MPs blast England’s ‘failed market’ in higher education and OfS

University system ‘is not a market that is working in the interests of students or taxpayers’, committee claims

六月 15, 2018
Market failure

English higher education is treated as a market by the government “but it is not a market that is working in the interests of students or taxpayers”, according to MPs on the Public Accounts Committee.

A report from the panel also criticises the sector’s new regulator, the Office for Students, claiming that it had failed to articulate what “value for money” means in higher education and had “chosen not to work with the National Union of Students”.

Meg Hillier, the Labour MP who chairs the PAC, said it was “deeply concerning that the evidence indicates government’s approach to the higher education sector is letting…students down”.
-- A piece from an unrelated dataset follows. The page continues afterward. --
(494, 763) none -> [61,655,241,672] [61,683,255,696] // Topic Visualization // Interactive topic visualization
The PAC report, The higher education market, published on 15 June, was based on evidence from witnesses such as Jonathan Slater, the permanent secretary at the Department for Education, and Nicola Dandridge, the OfS chief executive.
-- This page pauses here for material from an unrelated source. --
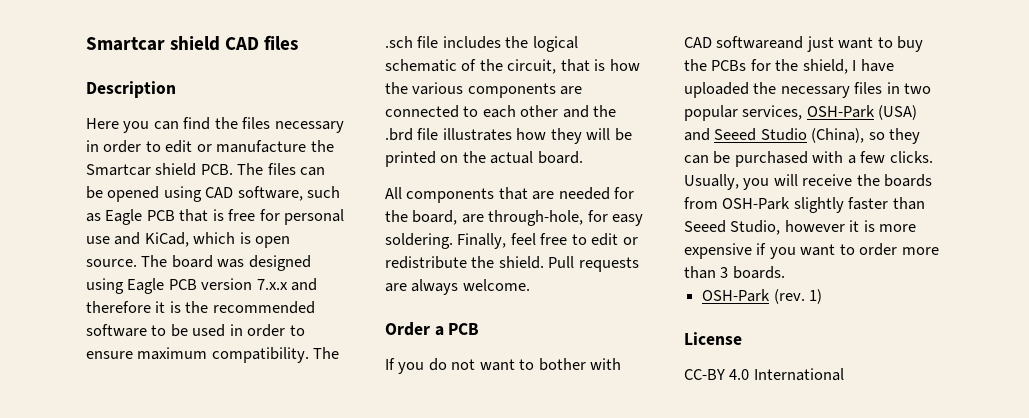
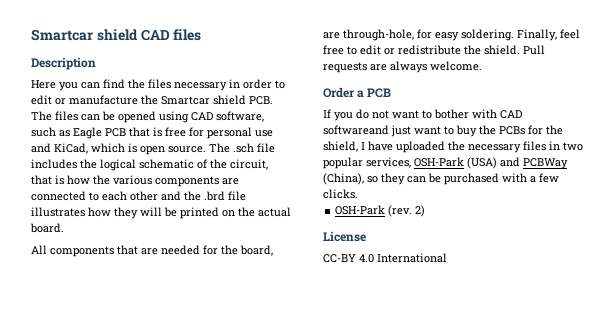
[171,255,311,271] [86,278,318,294] [86,301,315,314] [86,324,305,337] [86,347,340,363] board was designed using Eagle PCB version 7.x.x and therefore it is the recommended software to be used in order to ensure maximum compatibility. The -> (230, 148) none
[714,128,807,141] Seeed Studio -> [523,158,568,169] PCBWay
[684,174,933,190] [684,197,925,213] [684,220,917,235] [684,243,939,259] [684,266,785,279] Usually, you will receive the boards from OSH-Park slightly faster than Seeed Studio, however it is more expensive if you want to order more than 3 boards. -> (358, 194) none
[809,289,823,304] 1) -> [415,205,426,217] 2)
“The department [of Education] treats the higher education sector as a market, but it is not a market that is working in the interests of students or taxpayers,” says the report.
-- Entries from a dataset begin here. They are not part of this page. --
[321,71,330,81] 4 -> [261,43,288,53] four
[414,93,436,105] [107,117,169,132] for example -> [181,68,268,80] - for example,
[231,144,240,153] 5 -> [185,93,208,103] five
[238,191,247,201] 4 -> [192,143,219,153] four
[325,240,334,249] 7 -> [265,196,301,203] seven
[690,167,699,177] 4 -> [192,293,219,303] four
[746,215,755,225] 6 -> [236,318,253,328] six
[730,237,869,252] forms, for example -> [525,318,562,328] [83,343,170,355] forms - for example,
There is “greater competition for students between higher education providers, but no evidence that this will improve the quality of the education they provide,” it continues, adding that institutions “have increased their marketing budgets to in order to attract students rather than compete by charging different tuition fees”.

On the OfS, MPs highlight that the regulator has an objective to ensure “value for money” for students, but “neither the OfS nor the department has articulated well enough what value for money means in higher education”.

Recommendations from the PAC report state that the DfE “should write to the committee by October 2018 to explain what it expects a successful higher education market to look like”.

The report also warns that young people receive “insufficient and inconsistent careers advice” and that “the incentives in the higher education market do not support widening participation” – noting “substantial drops in part-time and lifelong learning, which are critical to social mobility”.

On the OfS, the PAC further says that the regulator “has not yet articulated how it will support the varied and complex interests of students”.

The report notes that the OfS has established a student panel and plans a student engagement strategy, while stating the regulator “has chosen not to work with the National Union of Students”. The OfS board, for example, does not include an NUS representative.

“Until the OfS has sufficient clarity over what it is trying to achieve in the interests of students, it will not be able to effectively monitor and evaluate the success of its regulatory approach,” the report says.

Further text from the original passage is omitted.